The code’s structural roadmap anticipates an incremental transition toward mandatory global enforcement. The Maritime Safety Committee plans to re-establish its specialized working group in December 2026 to launch an Experience-Building Phase using data gathered from initial voluntary rollouts. Formal drafting of a legally binding mandatory code is projected for 2028, with full expected adoption by July 1, 2030, and a hard entry-into-force date set for January 1, 2032.
Beyond the autonomous shipping breakthrough, the committee issued a formal resolution tackling the geopolitical crisis in the Middle East, calling on member nations to assist in the safe evacuation of international seafarers and cargo vessels currently trapped within the Persian Gulf and the Strait of Hormuz. The body urged immediate states to set up remote emergency helplines, distribute essential provisions, and expedite crew rotations for stranded maritime workers.
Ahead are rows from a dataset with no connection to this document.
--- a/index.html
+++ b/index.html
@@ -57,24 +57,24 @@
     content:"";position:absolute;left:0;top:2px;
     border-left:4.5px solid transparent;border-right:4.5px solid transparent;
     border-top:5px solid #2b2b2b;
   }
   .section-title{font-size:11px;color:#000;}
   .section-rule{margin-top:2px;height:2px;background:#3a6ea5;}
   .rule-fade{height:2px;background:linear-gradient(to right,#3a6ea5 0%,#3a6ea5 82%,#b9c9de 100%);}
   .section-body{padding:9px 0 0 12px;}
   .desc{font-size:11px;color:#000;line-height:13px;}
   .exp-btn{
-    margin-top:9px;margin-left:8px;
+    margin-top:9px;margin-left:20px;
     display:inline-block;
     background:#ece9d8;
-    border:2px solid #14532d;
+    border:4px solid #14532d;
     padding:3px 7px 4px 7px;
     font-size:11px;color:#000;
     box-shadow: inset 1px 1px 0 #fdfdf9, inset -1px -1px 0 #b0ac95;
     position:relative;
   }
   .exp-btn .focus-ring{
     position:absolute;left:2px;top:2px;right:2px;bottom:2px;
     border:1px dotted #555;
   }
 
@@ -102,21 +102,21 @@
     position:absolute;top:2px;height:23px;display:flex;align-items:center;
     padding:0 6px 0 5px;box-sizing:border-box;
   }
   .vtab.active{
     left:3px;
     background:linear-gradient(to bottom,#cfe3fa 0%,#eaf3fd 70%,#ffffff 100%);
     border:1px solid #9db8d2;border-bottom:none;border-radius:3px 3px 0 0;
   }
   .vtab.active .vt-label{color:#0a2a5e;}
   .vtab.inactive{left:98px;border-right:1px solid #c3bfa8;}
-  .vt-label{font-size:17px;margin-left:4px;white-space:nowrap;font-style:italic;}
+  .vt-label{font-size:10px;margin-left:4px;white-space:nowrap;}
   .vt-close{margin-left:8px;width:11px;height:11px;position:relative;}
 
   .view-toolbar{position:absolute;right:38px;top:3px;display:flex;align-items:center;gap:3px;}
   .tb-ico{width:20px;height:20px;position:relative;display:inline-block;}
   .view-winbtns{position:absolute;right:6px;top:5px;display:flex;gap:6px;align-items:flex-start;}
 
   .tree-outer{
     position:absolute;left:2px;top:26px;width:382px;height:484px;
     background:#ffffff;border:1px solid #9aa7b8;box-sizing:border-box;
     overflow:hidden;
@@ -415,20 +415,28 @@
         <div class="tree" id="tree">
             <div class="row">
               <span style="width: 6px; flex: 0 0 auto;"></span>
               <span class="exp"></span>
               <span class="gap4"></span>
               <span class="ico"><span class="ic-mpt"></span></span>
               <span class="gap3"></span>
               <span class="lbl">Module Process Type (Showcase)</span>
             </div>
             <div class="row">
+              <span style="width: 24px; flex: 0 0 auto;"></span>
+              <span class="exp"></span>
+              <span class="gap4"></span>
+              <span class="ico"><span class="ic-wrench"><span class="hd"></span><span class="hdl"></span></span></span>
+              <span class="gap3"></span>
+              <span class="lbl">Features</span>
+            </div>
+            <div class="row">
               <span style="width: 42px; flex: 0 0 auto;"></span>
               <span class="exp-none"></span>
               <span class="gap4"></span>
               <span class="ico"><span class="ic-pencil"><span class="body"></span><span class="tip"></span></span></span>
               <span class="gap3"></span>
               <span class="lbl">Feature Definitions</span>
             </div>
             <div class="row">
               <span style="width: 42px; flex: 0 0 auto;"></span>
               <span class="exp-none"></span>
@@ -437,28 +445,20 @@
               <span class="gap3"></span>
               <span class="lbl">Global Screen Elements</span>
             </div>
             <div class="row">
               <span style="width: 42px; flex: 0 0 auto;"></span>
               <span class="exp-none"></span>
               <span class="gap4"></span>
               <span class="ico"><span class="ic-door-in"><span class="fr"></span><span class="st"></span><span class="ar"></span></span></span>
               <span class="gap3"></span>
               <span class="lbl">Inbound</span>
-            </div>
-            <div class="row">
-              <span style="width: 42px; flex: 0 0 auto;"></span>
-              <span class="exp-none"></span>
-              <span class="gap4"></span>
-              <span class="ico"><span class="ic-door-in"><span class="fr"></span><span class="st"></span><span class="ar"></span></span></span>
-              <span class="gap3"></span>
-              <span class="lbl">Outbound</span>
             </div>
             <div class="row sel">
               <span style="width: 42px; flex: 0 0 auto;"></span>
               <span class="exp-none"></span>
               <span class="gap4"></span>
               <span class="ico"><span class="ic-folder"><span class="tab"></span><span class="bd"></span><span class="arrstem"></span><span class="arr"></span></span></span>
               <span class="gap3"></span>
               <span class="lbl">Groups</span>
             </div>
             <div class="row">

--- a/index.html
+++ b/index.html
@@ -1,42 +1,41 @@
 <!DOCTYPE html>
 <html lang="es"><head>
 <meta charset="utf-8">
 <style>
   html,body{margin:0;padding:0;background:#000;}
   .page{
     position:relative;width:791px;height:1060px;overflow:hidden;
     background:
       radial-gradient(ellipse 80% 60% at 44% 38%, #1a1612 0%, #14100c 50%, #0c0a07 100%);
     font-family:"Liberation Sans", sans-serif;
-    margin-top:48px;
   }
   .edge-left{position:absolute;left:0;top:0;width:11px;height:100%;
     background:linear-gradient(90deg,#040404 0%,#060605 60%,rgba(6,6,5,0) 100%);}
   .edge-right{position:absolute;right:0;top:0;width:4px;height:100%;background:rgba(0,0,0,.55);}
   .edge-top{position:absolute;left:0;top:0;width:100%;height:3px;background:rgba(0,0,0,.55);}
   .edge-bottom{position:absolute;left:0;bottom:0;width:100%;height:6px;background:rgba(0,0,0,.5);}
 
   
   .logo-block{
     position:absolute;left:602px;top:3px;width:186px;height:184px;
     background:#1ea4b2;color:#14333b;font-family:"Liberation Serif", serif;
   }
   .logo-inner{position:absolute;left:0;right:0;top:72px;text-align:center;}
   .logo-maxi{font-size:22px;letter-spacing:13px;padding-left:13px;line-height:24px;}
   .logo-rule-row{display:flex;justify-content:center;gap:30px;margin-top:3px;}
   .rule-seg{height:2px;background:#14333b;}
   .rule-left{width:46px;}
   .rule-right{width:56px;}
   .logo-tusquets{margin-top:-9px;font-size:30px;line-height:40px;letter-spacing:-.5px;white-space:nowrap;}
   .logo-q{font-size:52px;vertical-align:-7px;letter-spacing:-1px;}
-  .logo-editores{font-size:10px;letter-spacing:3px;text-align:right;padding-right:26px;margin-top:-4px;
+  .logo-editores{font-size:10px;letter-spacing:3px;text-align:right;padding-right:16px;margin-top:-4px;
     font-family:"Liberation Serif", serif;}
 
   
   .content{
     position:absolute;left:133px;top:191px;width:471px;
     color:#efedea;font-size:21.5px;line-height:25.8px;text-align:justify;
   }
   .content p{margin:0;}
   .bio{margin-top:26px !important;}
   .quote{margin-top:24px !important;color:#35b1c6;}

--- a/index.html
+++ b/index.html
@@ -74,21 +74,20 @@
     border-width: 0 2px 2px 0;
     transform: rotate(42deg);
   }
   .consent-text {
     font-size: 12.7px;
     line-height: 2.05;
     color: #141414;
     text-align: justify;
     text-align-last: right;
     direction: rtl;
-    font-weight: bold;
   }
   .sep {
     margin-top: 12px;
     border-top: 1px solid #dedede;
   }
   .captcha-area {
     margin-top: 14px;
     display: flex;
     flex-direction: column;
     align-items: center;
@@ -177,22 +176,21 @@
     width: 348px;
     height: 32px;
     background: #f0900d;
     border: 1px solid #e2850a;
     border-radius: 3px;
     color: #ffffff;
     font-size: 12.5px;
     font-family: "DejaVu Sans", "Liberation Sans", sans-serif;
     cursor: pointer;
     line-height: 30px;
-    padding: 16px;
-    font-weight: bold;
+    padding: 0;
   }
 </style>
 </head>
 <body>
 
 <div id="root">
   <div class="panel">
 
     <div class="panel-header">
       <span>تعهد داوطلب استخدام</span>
The 10-day assembly, chaired by Theofilos Mozas of Greece, also moved to clarify safety parameters for the industry's ongoing decarbonization transition. Regulators approved new interim safety guidelines for utilizing volatile ammonia cargo as primary ship fuel, alongside finalized crew training standards for handling both ammonia and methyl/ethyl alcohols.
Coastal tracking networks are also slated for significant structural overhauls. The committee approved pending SOLAS amendments that will guarantee coastal states free access to standard Long-Range Identification and Tracking position data. Maritime authorities noted the policy eliminates long-standing financial barriers, allowing developing coastal nations to better track illicit shipping, manage environmental pollution risks, and accelerate localized search-and-rescue response times.
In a parallel security upgrade targeting malicious maritime interference, the committee adopted a resolution integrating the advanced VHF Data Exchange System into the global regulatory architecture to eventually replace the legacy Automatic Identification System. Scheduled to become standard by January 2028, the upgraded communication network adds data authentication protocols explicitly engineered to neutralize electronic signal spoofing across commercial shipping routes.
Editor's Note: The newly adopted MASS Code applies specifically to commercial cargo vessels governed under Chapter 1 of the International Convention for the Safety of Life at Sea (SOLAS).